Photograph features green ribbons of the Southern Lights seen from low Earth orbit over the Southern Ocean, framed by solar array and modules of the International Space Station.

Energy and particles from the sun interact with gases in the atmosphere to create stunning light shows called auroras, like this instance of the Southern Lights seen from the International Space Station in 2012.
Credit: ESA/NASACC BY-SA IGO 3.0

AGU press contact:
Liza Lester, +1 (202) 777-7494, [email protected] (UTC-4 hours)

Contact information for the researchers:
Tong Dang, University of Science and Technology of China, [email protected] (UTC+8 hours)


WASHINGTON—A solar eclipse over the Arctic created changes in auroras in both of Earth’s hemispheres due to connections through the planet’s magnetic field, according to a new study. The new work could help scientists predict changes in the near-Earth environment that can interfere with satellite communication.

On 10 June 2021, the moon’s shadow darkened much of the Earth’s northern polar region, providing scientists with an unprecedented opportunity to explore the impacts natural events have in Earth’s geospace, thousands of kilometers above Earth.

The eclipse affected auroras in both the Northern and Southern hemispheres, according to the new study, published in the AGU journal Geophysical Research Letters, which publishes high-impact, short-format reports with immediate implications spanning all Earth and space sciences.

Animation of response of Earth’s atmosphere over the Northern hemisphere (top) and Southern hemisphere (bottom) to passage of solar eclipse over the Arctic. Location of total electron content in s atmosphere depicted in spectrum from blue (zero) to red (6 TECU). Changes specifically caused by 10 June 2021 eclipse shown on the right in spectrum from blue (-1) to white (0) to red (1). Time from 7:28 UTC to 14:00 UTC on 10 June 2021. Line at bottom of figure shows progress of eclipse.
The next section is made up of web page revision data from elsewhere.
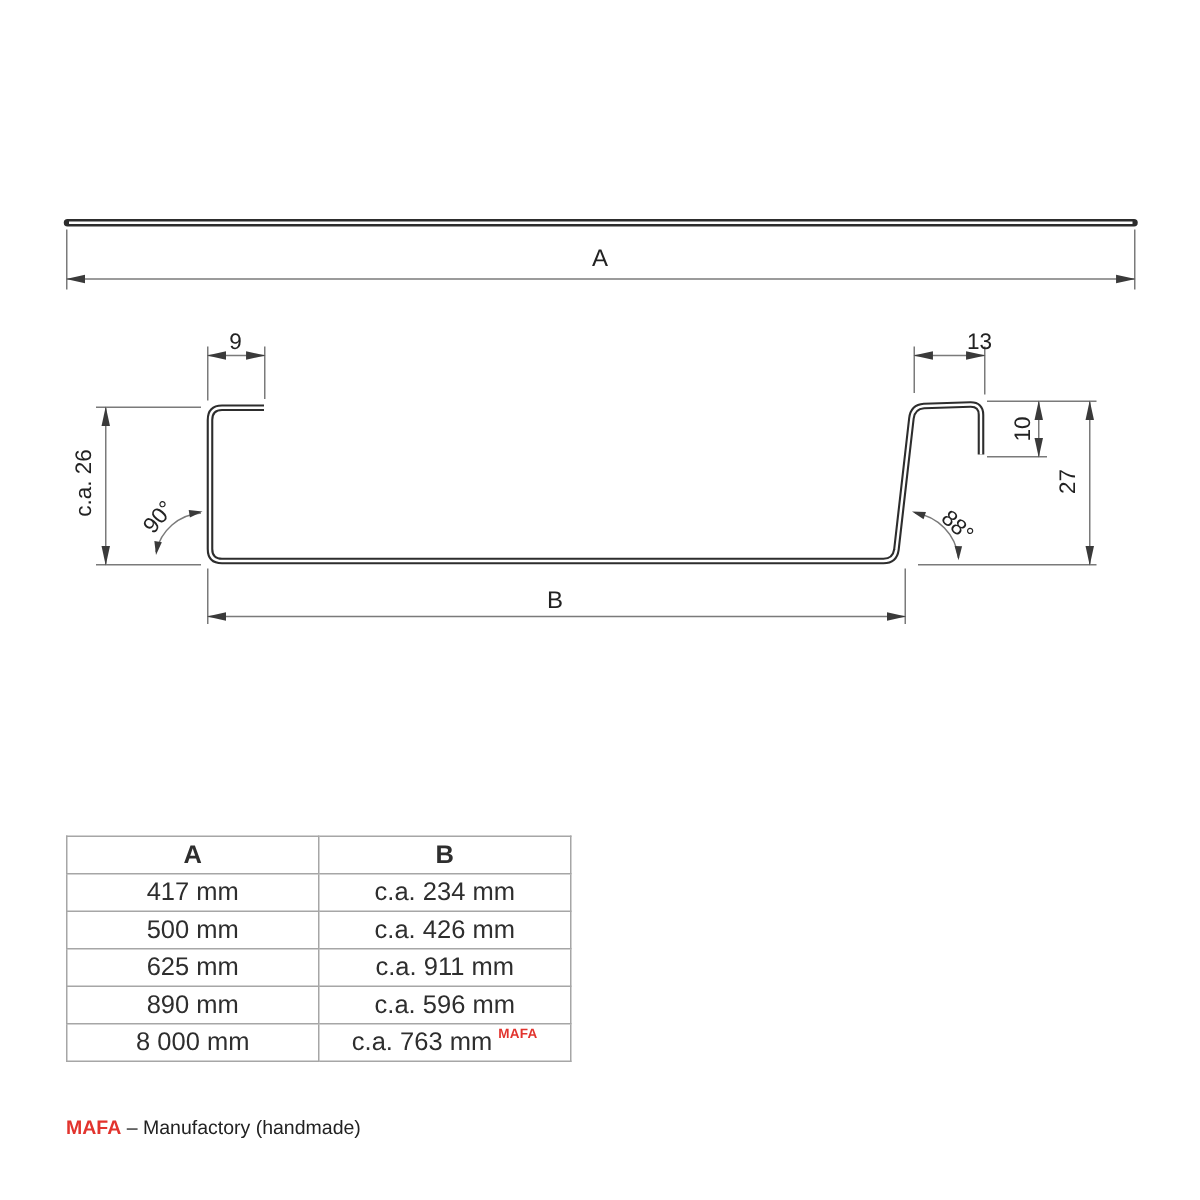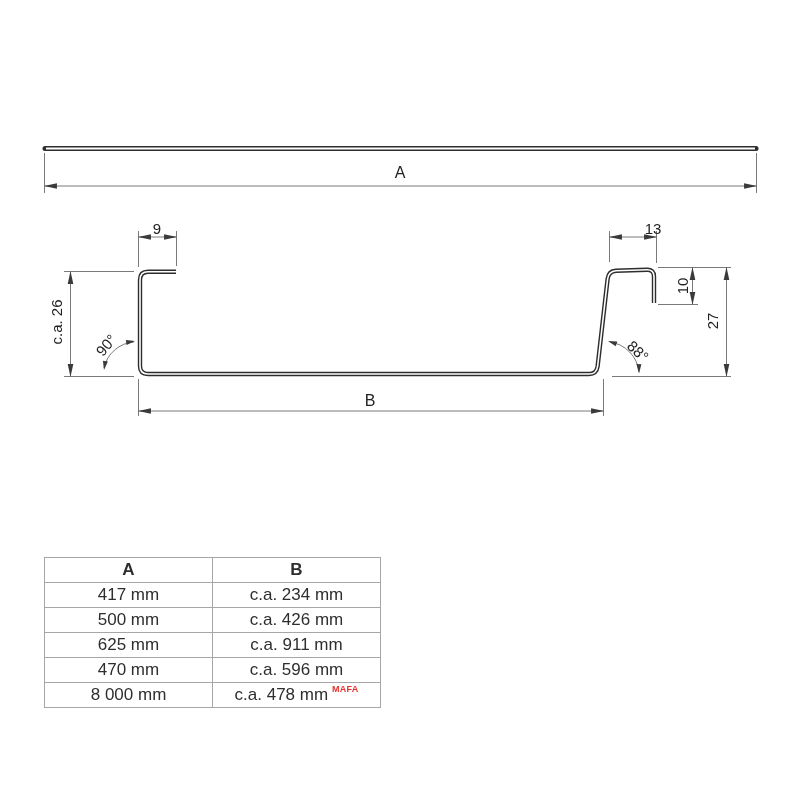--- a/index.html
+++ b/index.html
@@ -110,24 +110,28 @@
       </tr>
       <tr>
         <td>500 mm</td>
         <td>c.a. 426 mm</td>
       </tr>
       <tr>
         <td>625 mm</td>
         <td>c.a. 911 mm</td>
       </tr>
       <tr>
-        <td>470 mm</td>
+        <td>890 mm</td>
         <td>c.a. 596 mm</td>
       </tr>
       <tr>
         <td>8 000 mm</td>
-        <td><span>c.a. 478 mm</span><sup class="mafa" style="color: rgb(226, 52, 46);">MAFA</sup></td>
+        <td><span>c.a. 763 mm</span><sup class="mafa" style="color: rgb(226, 52, 46);">MAFA</sup></td>
       </tr>
     </tbody>
   </table>
 
+  <div class="footnote">
+    <b class="mafa-red" style="color: rgb(226, 52, 46);">MAFA</b>
+    <span>– Manufactory (handmade)</span>
+  </div>
 
 </div>
 
 </body></html>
On 10 June 2021 a solar eclipse crossed the Arctic. The shadow cast by the Moon created disturbances in the total electron content (TEC) of the atmosphere of the Northern hemisphere, which, a new study finds, translated to the Southern hemisphere (left panels). The right panels show the changes specifically caused by the eclipse when compared to a normal day—a blue shadow of lower-than-normal electron content follows the eclipse across the Northern hemisphere.
Credit: Tong Dang

Auroras are the shimmering light shows in the sky that flare up when solar storms shoot out energy and particles that interact with gases in the atmosphere. Some of those particles travel along the lines of Earth’s magnetic field to the poles, creating the northern lights in the Northern Hemisphere and the southern lights in the South.

“Excitingly, we found that the aurora and upper atmosphere were disturbed in the Southern Hemisphere where the eclipse did not cover,” Dang said. “This is because the upper atmosphere in the two hemispheres is connected through the magnetic field lines and the magnetosphere.”
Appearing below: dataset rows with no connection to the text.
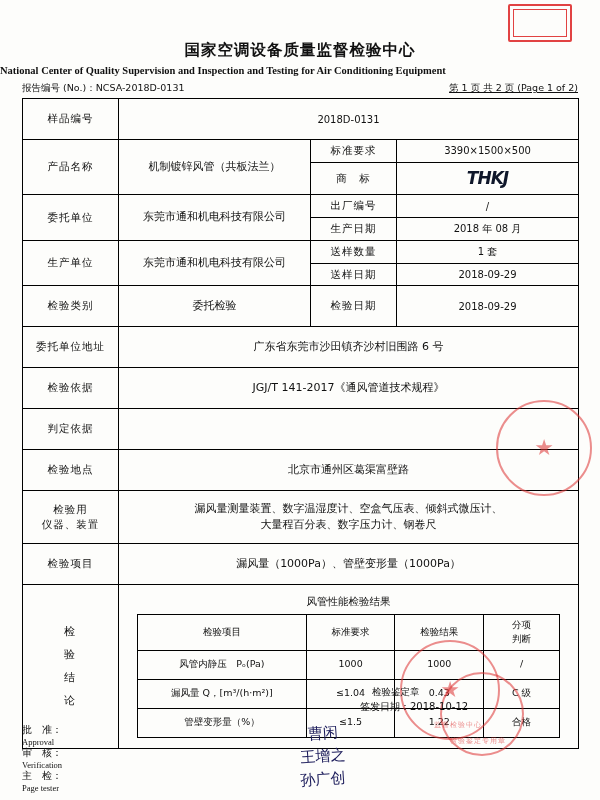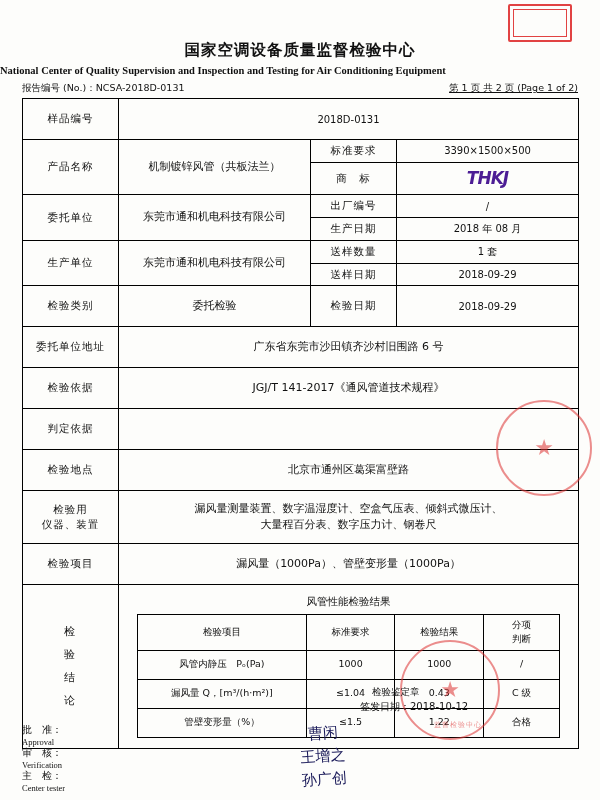--- a/index.html
+++ b/index.html
@@ -65,21 +65,21 @@
   
   .vert{
     font-size:11px;letter-spacing:2px;
     line-height:2.1;
   }
 
   
   .logo{
     font-family:"DejaVu Sans","Liberation Sans",sans-serif;
     font-weight:bold;font-style:italic;
-    font-size:17px;letter-spacing:-1px;color:#4c1d95;
+    font-size:17px;letter-spacing:-1px;color:#0f172a;
   }
 
   
   .inner-wrap{padding:0;}
   table.inner{
     position:static;width:100%;border-collapse:collapse;margin:0;
   }
   table.inner td{border:1px solid #000;font-size:9.5px;padding:3px 2px;height:22px;}
   .res-title{font-size:10.5px;border:none !important;padding:5px 0 4px;}
 
@@ -285,20 +285,23 @@
   </tbody>
     </table>
 
   <div class="round-seal seal-a">
     <div class="star">★</div>
   </div>
   <div class="round-seal seal-b">
     <div class="star">★</div>
     <div class="txt">监督检验中心</div>
   </div>
+  <div class="round-seal seal-c">
+    <div class="txt">检验鉴定专用章</div>
+  </div>
 
   <div class="sealname">检验鉴定章</div>
   <div class="sealdate">签发日期：2018-10-12</div>
 
   <div class="sig">
     <div class="cell">
       <div class="k">
         <b>批　准：</b>
         <i>Approval</i>
       </div>
@@ -307,19 +310,19 @@
     <div class="cell">
       <div class="k">
         <b>审　核：</b>
         <i>Verification</i>
       </div>
       <div class="sign">王增之</div>
     </div>
     <div class="cell">
       <div class="k">
         <b>主　检：</b>
-        <i>Center tester</i>
+        <i>Page tester</i>
       </div>
       <div class="sign">孙广创</div>
     </div>
   </div>
 
 </div>
 
 </body></html>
The new research represents the first time scientists have shown how an eclipse affects the coupling between the ionosphere—the regions where energy from the Sun ionizes the atmosphere and where auroras occur—and the magnetosphere, the bubble around Earth created by Earth’s magnetic field.

Dang and his colleagues discovered the eclipse not only altered the local atmosphere under the moon’s shadow but also caused rings around the poles to form in the currents in the ionosphere and changed the activity of the auroras in both hemispheres. The rings are the result of disturbances to the electron density in the atmosphere created by charged aurora particles.
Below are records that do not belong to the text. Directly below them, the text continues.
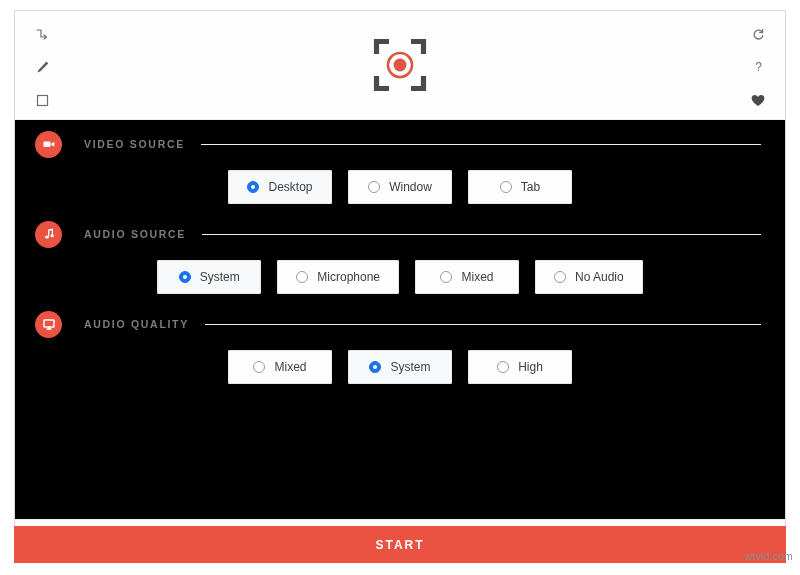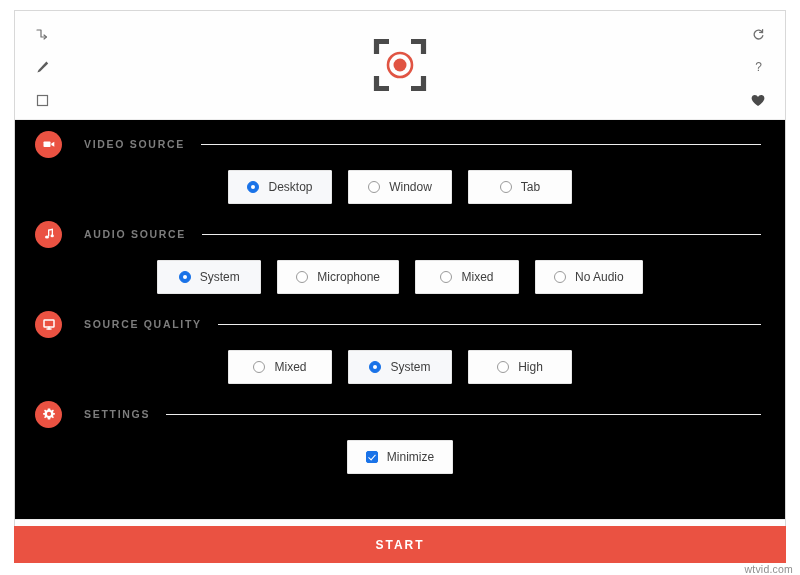--- a/index.html
+++ b/index.html
@@ -252,21 +252,21 @@
     cursor: pointer;
     font-family: "Liberation Sans", sans-serif;
     display: flex;
     align-items: center;
     justify-content: center;
   }
 
   .watermark {
     position: absolute;
     right: 7px;
-    bottom: 0px;
+    bottom: 13px;
     font-size: 10.5px;
     color: #8e8e8e;
     letter-spacing: 0.2px;
   }
 </style>
 </head>
 <body>
 
 <div id="app">
   <div class="window">
@@ -389,57 +389,39 @@
 
       <div class="section">
         <div class="section-head">
           <div class="sec-icon">
             <svg width="14" height="14" viewBox="0 0 14 14" fill="none" stroke="#ffffff" stroke-width="1.5">
               <rect x="2" y="3" width="10" height="7" rx="0.6"></rect>
               <path d="M5 12 L9 12" stroke-linecap="round"></path>
               <path d="M7 10 L7 12" stroke-linecap="round"></path>
             </svg>
           </div>
-          <div class="sec-title">SOURCE QUALITY</div>
+          <div class="sec-title">AUDIO QUALITY</div>
           <div class="sec-rule"></div>
         </div>
         <div class="options-row">
           <div class="opt">
             <span class="radio"></span>
             <span class="opt-label">Mixed</span>
           </div>
           <div class="opt selected">
             <span class="radio on"></span>
             <span class="opt-label">System</span>
           </div>
           <div class="opt">
             <span class="radio"></span>
             <span class="opt-label">High</span>
           </div>
         </div>
       </div>
 
-      <div class="section">
-        <div class="section-head">
-          <div class="sec-icon">
-            <svg width="14" height="14" viewBox="0 0 14 14" fill="#ffffff">
-              <path d="M7 1.4 L8.2 1.4 L8.5 3 L9.6 3.5 L11 2.6 L11.9 3.5 L11 4.9 L11.5 6 L13 6.3 L13 7.5 L11.5 7.8 L11 8.9 L11.9 10.3 L11 11.2 L9.6 10.3 L8.5 10.8 L8.2 12.4 L7 12.4 L5.8 12.4 L5.5 10.8 L4.4 10.3 L3 11.2 L2.1 10.3 L3 8.9 L2.5 7.8 L1 7.5 L1 6.3 L2.5 6 L3 4.9 L2.1 3.5 L3 2.6 L4.4 3.5 L5.5 3 L5.8 1.4 Z"></path>
-              <circle cx="7" cy="6.9" r="2.1" fill="#ea5242"></circle>
-            </svg>
-          </div>
-          <div class="sec-title">SETTINGS</div>
-          <div class="sec-rule"></div>
-        </div>
-        <div class="options-row">
-          <div class="opt">
-            <span class="checkbox on"></span>
-            <span class="opt-label">Minimize</span>
-          </div>
-        </div>
-      </div>
 
       <div class="status-wrap">
         <div class="status-text">Screen recorder is ready.</div>
       </div>
     </div>
   </div>
 
   <button class="start-btn">START</button>
 
   <div class="watermark">wtvid.com</div>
The new research improves scientists’ understanding of the geospace environment and could help researchers predict the effects from future eclipses. This new study also illustrates the sizable impact of the solar eclipse on the ionosphere, which can absorb, bend and reflect the radio signals used by Global Positioning System (GPS) satellites, potentially creating disturbances in communication and navigation.

Ringing the ionosphere

Geospace is the region around Earth that covers the upper atmosphere to the edges of Earth’s magnetic field. It includes the ionosphere, which comprises regions of the upper atmosphere with large numbers of electrically charged ions and electrons. These charged particles occur when energy from the Sun knocks electrons off of gas molecules in the atmosphere, and so their numbers increase during the day and drop at night.

Previous studies have shown that a solar eclipse can also reduce the density of particles in the ionosphere in the path of the shadow.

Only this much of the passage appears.